#omaggio a Toni Negri 9

 

Conoscere Toni Negri è stato un grande privilegio. Un privilegio che porterò con gioia sempre con me. Non l’ho incontrato molte volte, ma ogni volta era la prima volta. Ogni incontro era emozionante e capace di lasciarmi una pedata di desiderio. La prima volta che ci parlai fu a Venezia, in una pausa di un’accesa e complicata riunione di Uninomade. L’avevo incontrato già a Roma qualche volta, ma mai avevo avuto il coraggio di rivolgermi a lui direttamente e privatamente. Ricordo benissimo quella emozione tagliente. Ero molto imbarazzato, timoroso. Mi sembrava di incontrare una montagna sacra. Fu un compagno a insistere: “Vieni che ti presento a Toni (o una cosa del genere)”. Non ci crederete, non ricordo a chi devo quella preziosa attenzione e premura nei miei confronti. Il mio ricordo è tutto concentrato nell’incontro con Toni. Ricordo bene come mi riproverò bonariamente (dandomi anche un buffetto) per avergli dato del lei. Gli ho voluto subito bene a Toni. Certo per la sua incredibile capacità retorica; come si faceva a non farsi trascinare dalla sua energia? Energia che si addiceva benissimo alla parola ma che allo stesso tempo sembrava sprigionarsi molto al di là del mero registro simbolico. Per capire il significato della parola immanenza bastava incontrare Toni… Soprattutto però trasudava di umanità. Penso lo abitasse per le sue vicende giovanili.

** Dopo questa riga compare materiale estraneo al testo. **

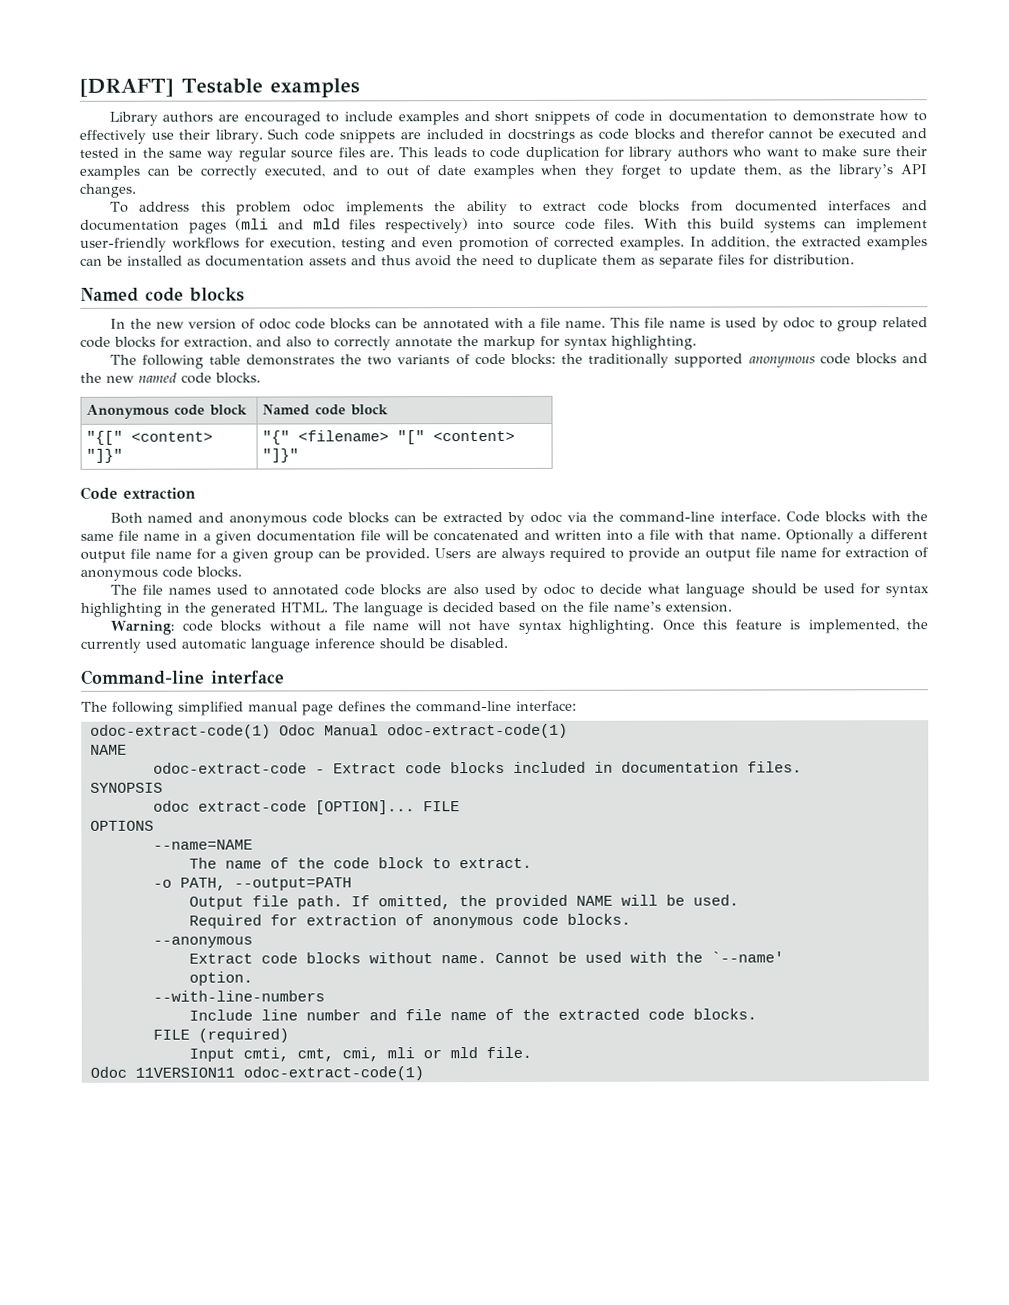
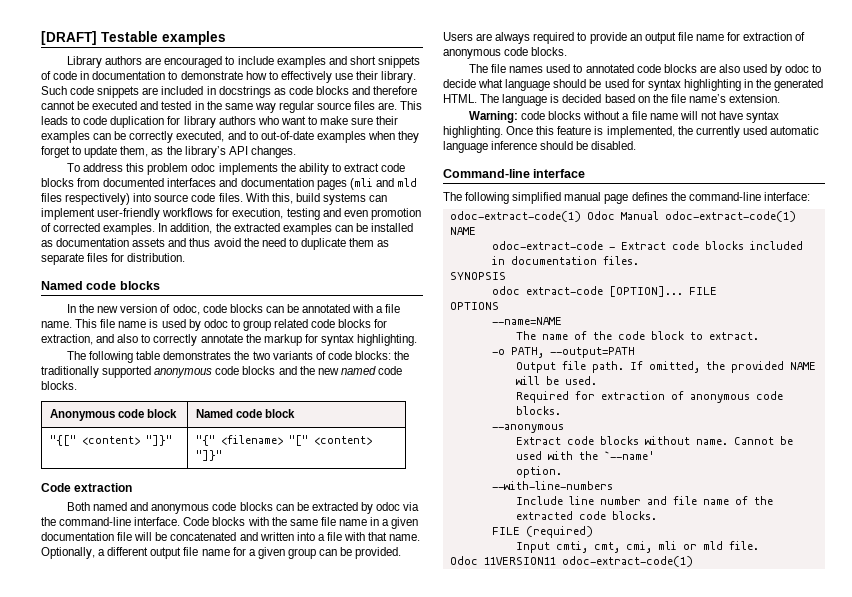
[709,128,764,140] therefor -> [373,86,418,95] therefore
[385,165,467,177] out of date -> [260,131,314,140] out-of-date
[686,218,712,229] this -> [271,193,293,204] this,
[259,318,292,330] odoc -> [172,304,200,315] odoc,
[784,529,854,544] Optionally -> [41,547,95,559] Optionally,

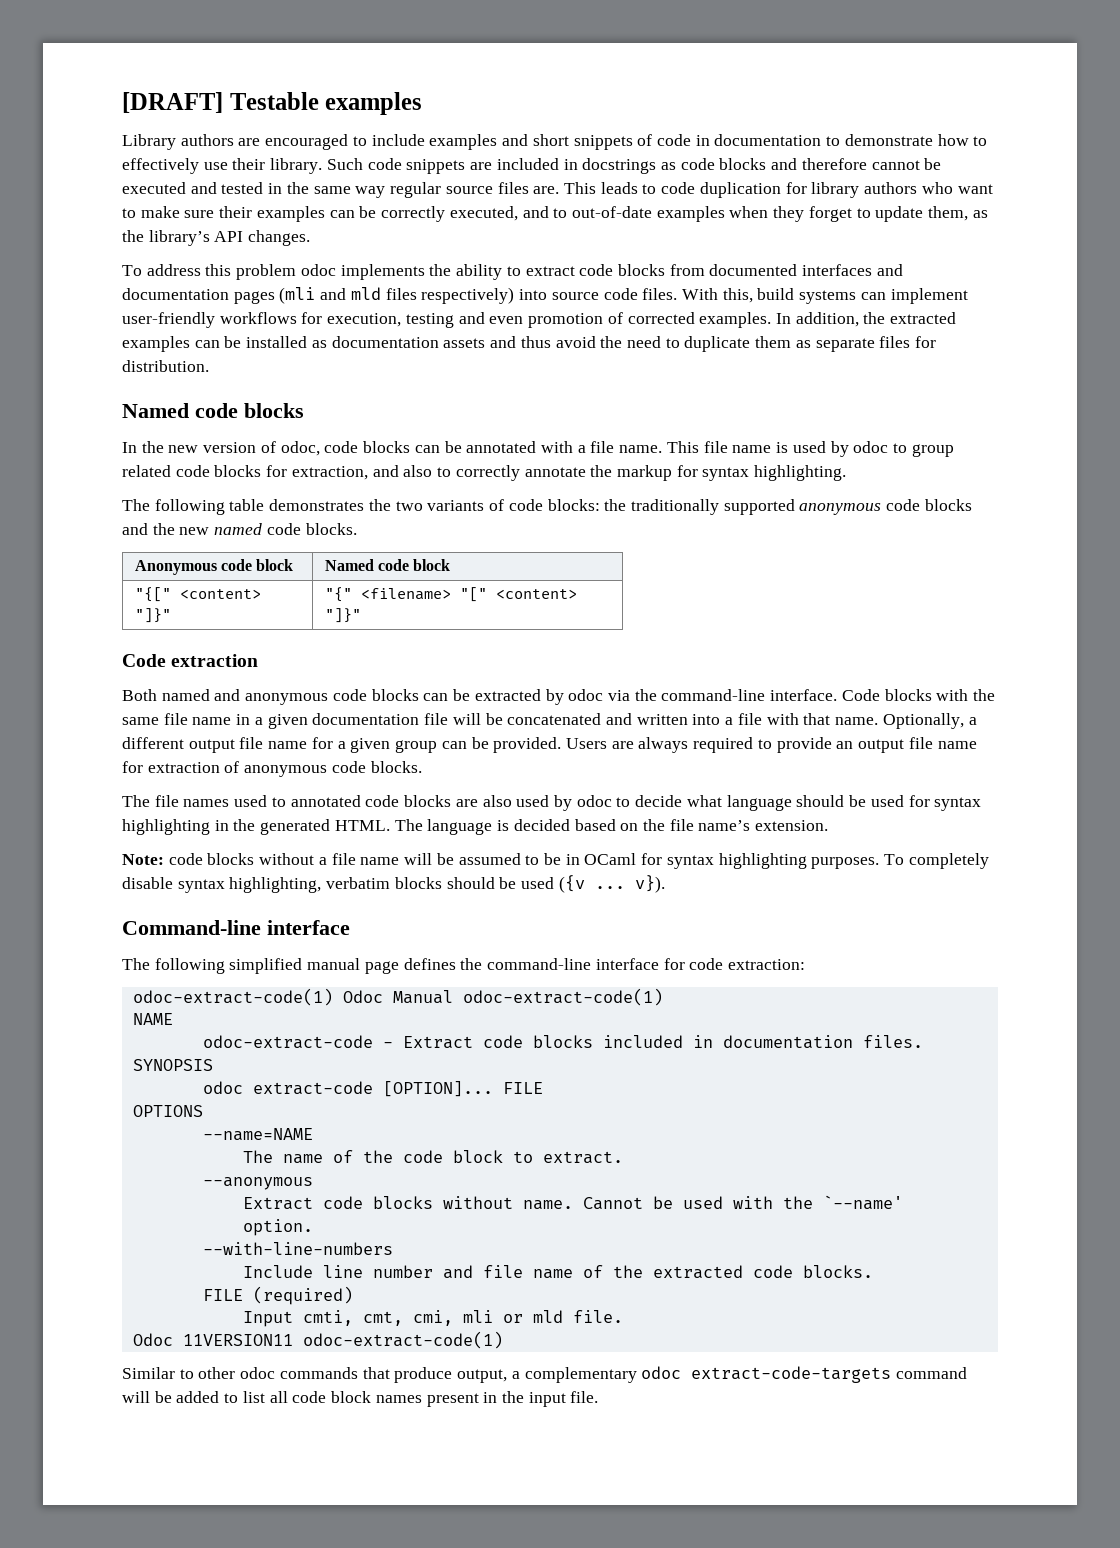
[469,111,519,123] Warning: -> [122,854,164,865] Note:
[700,111,780,123] [443,126,819,138] [443,141,637,153] not have syntax highlighting. Once this feature is implemented, the currently used automatic language inference should be disabled. -> [436,853,989,869] [122,875,665,893] be assumed to be in OCaml for syntax highlighting purposes. To completely disable syntax highlighting, verbatim blocks should be used ({v ... v}).
[763,192,810,201] interface: -> [595,958,805,970] interface for code extraction:
[491,347,635,358] [515,361,816,373] [515,376,597,385] [515,391,783,403] [515,406,561,415] // -o PATH, --output=PATH // Output file path. If omitted, the provided NAME will be used. // Required for extraction of anonymous code blocks. -> (623, 1157) none
(693, 561) none -> [122,1366,967,1383] [122,1391,599,1407] // Similar to other odoc commands that produce output, a complementary odoc extract-code-targets command will be added to list all code block names present in the input file.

Questa sua umanità non era quella di un santo, non fraintendetemi, ma quello di un comunista.

Ricordo una volta quando mi trovai in difficoltà per uno screzio con altri compagni. Eravamo in un bar e vedendomi turbato e sapendo quanto era successo, mi disse: “Non preoccuparti troppo per quanto accaduto”. Purtroppo queste cose capitano ma è come l’odore di una scoreggia, dà fastidio, ma dopo un po’ passa. Ci facemmo una risata assieme. Aveva ovviamente ragione lui. Passò in fretta.

La cosa che mi ha più colpito di Toni è la sua incredibile capacità di vedere sempre al di là della tragedia. Al di là però non è il concetto giusto, perché spinge al trascendimento o quanto meno a una rappresentazione immaginaria. Toni riusciva a cogliere ciò che in ogni fatto o evento costituiva una piega, fino ad arrivare a coglierne la contraddizione intrinseca. Se si riesce a cogliere la contraddizione ecco che allora ci si può immaginare di nuovo protagonisti di un tempo che altrimenti ti rende depresso, servo o peggio. Il desiderio di rivoluzione e di libertà (in tutti i suoi aspetti, anche quelli più minuti) è ciò che mi ha lasciato in eredità Toni. Quale dono può essere più grande? Grazie Maestro, fai buon viaggio.